“Set your skull rig to accept a link from a box named A7B7C7,” she said, and when Kelley had nodded again she reached for a holographic panel. “Here you go.” Bobbi keyed the cloistered server box she had prepared for this purpose; the little thing was like the ghost-boxes downstairs, autistic save for a wire terminal or a one-way, short ranged wireless unit. Instantly, Kelley stiffened as she felt the contact, and her eyes widened in that strange, faraway fashion that only the Awakened had. Well, the Awakened and the brain-dead.
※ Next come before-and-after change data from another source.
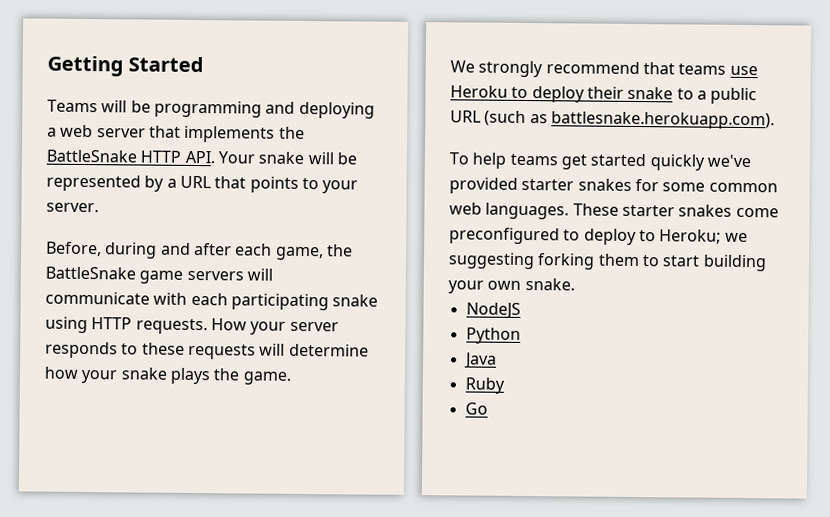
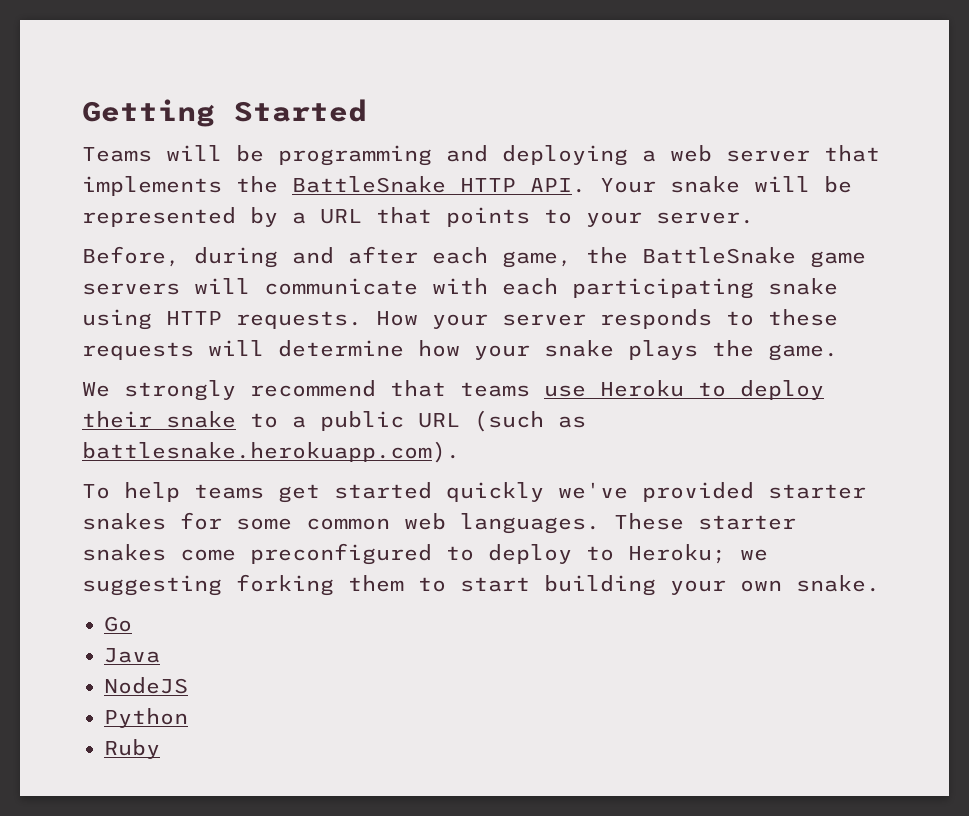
+ Go
+ Java
- Java
- Go

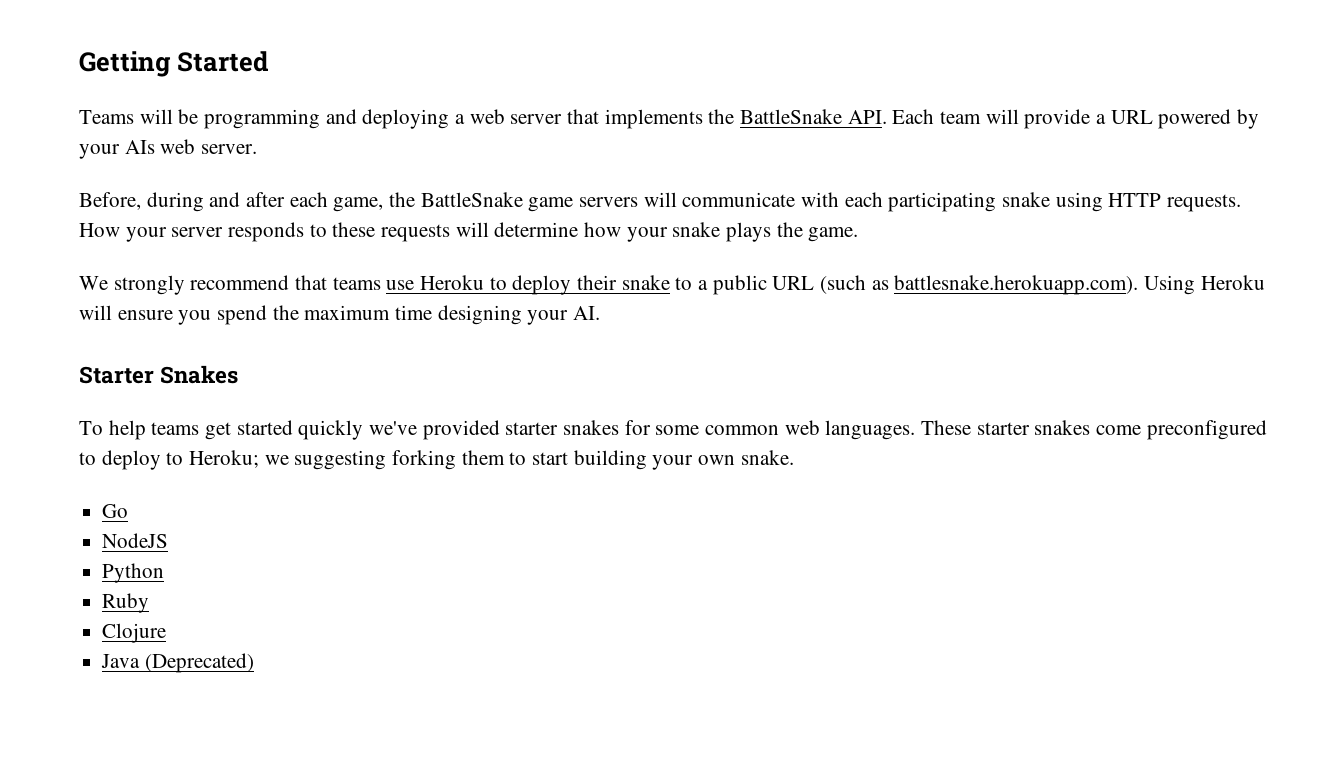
- Teams will be programming and deploying a web server that implements the BattleSnake HTTP API. Your snake will be represented by a URL that points to your server.
+ Teams will be programming and deploying a web server that implements the BattleSnake API. Each team will provide a URL powered by your AIs web server.
- We strongly recommend that teams use Heroku to deploy their snake to a public URL (such as battlesnake.herokuapp.com).
+ We strongly recommend that teams use Heroku to deploy their snake to a public URL (such as battlesnake.herokuapp.com). Using Heroku will ensure you spend the maximum time designing your AI.
+ Starter Snakes
- Java
+ Clojure
+ Java (Deprecated)

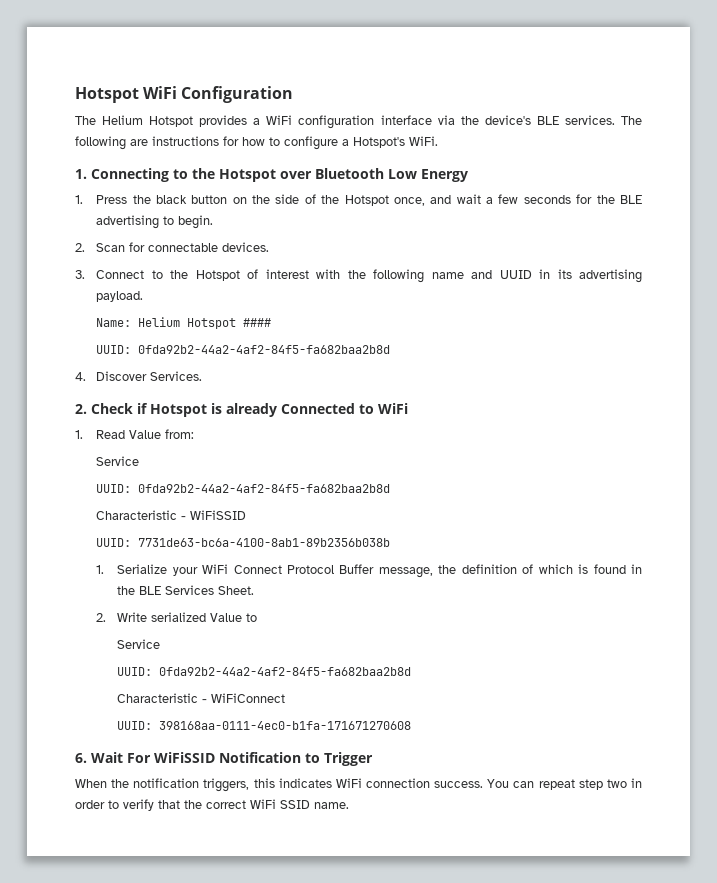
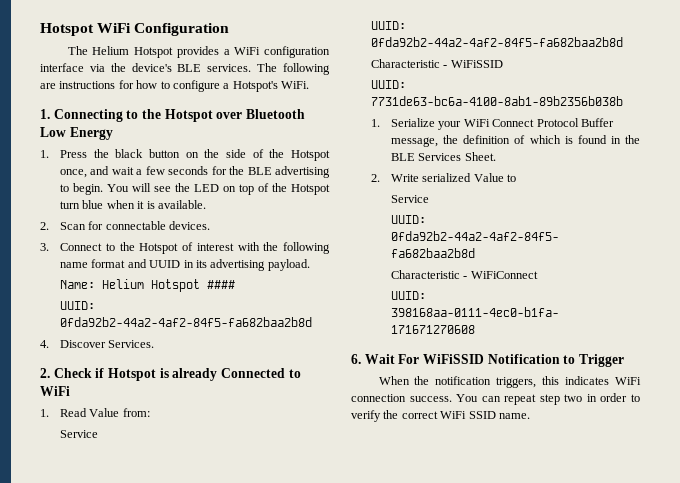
+ You will see the LED on top of the Hotspot turn blue when it is available.
- 3. Connect to the Hotspot of interest with the following name and UUID in its advertising payload.
+ 3. Connect to the Hotspot of interest with the following name format and UUID in its advertising payload.
- You can repeat step two in order to verify that the correct WiFi SSID name.
+ You can repeat step two in order to verify the correct WiFi SSID name.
But Freida’s brows were arched high as her brain accessed the data, her glassy eyes wide despite the fact they currently could not see. “Shit,” she whispered, and in the quiet of the office the word sounded like a prayer. “How far does this all go?”
“You just keep looking, honey,” Bobbi said with a sigh. “And you’ll find out. Just remember that I warned you.”
No matter how strong one’s words may be, there really is no warning people against revelation. Once she had finished going through the file, Freida just sat there for a while. Her expression was … awed. Pained and angry. Bobbi knew that look; she and Tom had both worn variations of it once they had first gone through the collection and realized that there had been a single invisible hand guiding the damnation of society. All of the dark technology coming out of Wonderland, all the maddening perversities that seemed like so much black magic – all of these were helmed by a single entity, a single woman at the helm of a massive corporation. Billions of dollars in funds, legal and illicit, all spiraling toward a company which promised not only all of these dark pleasures, but a virtual eternity thanks to telomeric lengthening.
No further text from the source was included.